Includes get_images_async, query_region_async, query_object_async

Same as the above query tools, but returns a list of readable file objects instead of a parsed object so that the data is not downloaded until result.get_data() is run.

Common Keywords

These keywords are common to all query methods:

return_query_payload - Return the POST data that will be submitted as a dictionary
savename - [optional - see discussion below] File path to save the downloaded query to
timeout - timeout in seconds

Asynchronous Queries

Some services require asynchronous query submission & download, e.g. Besancon, the NRAO Archive, the Fermi archive, etc. The data needs to be “staged” on the remote server before it can be downloaded.

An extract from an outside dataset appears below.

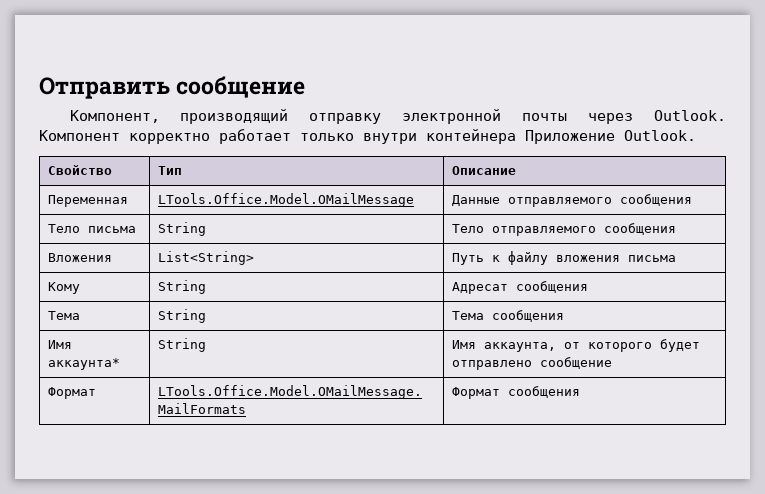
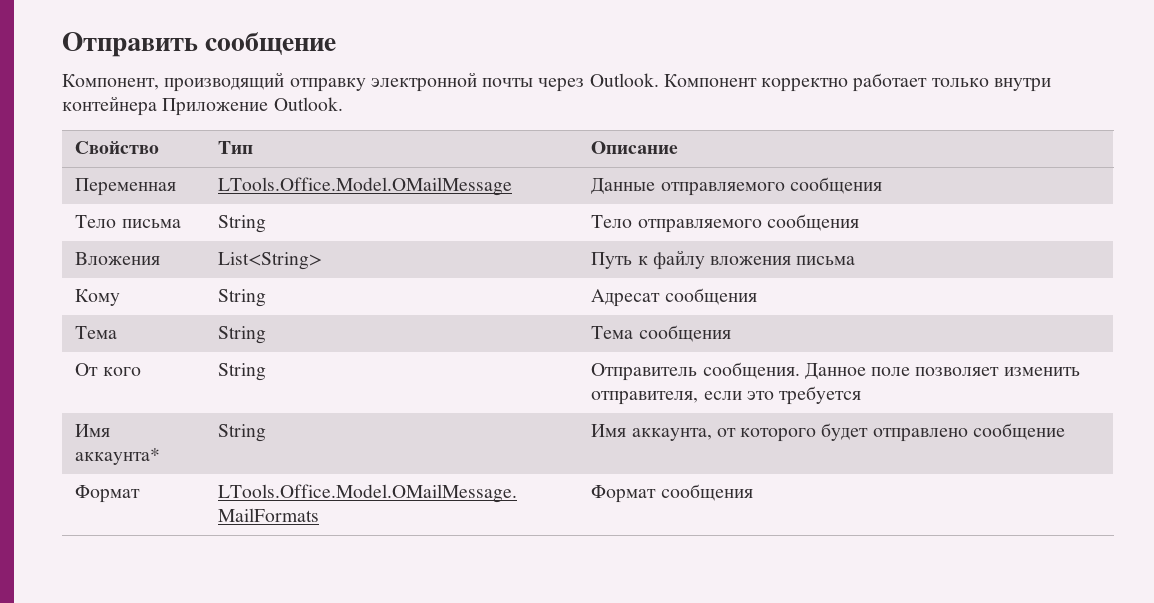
(565, 316) none -> [75,363,141,376] [218,363,267,381] [591,362,1080,381] [591,386,862,405] // От кого | String | Отправитель сообщения. Данное поле позволяет изменить отправителя, если это требуется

For these queries, the approach is

result = Service.query_region_async(coordinate)

data = result.get_data()
# this will periodically check whether the data is available at the specified URL

Additionally, any service can be queried asynchronously - get_images_async will return readable objects that can be downloaded at a later time.

Outline of an Example Module

Directory Structure:

module/
module/__init__.py
module/core.py
module/tests/test_module.py

__init__.py contains:

from astropy import config as _config

class Conf(_config.ConfigNamespace):
    """
    Configuration parameters for `astroquery.template_module`.
    """
    server = _config.ConfigItem(
        ['http://dummy_server_mirror_1',
         'http://dummy_server_mirror_2',
         'http://dummy_server_mirror_n'],
        'Name of the template_module server to use.'
        )
    timeout = _config.ConfigItem(
        30,
        'Time limit for connecting to template_module server.'
        )

conf = Conf()

from .core import QueryClass

__all__ = ['QueryClass', 'conf']

core.py contains:

from ..utils.class_or_instance import class_or_instance
from ..utils import async_to_sync
from . import conf

__all__ = ['QueryClass']  # specifies what to import

@async_to_sync
class QueryClass(astroquery.query.BaseQuery):

    server = conf.server

    def __init__(self, *args):
        """ set some parameters """
        # do login here
        pass

    @class_or_instance
    def query_region_async(self, *args, get_query_payload=False):

        request_payload = self._args_to_payload(*args)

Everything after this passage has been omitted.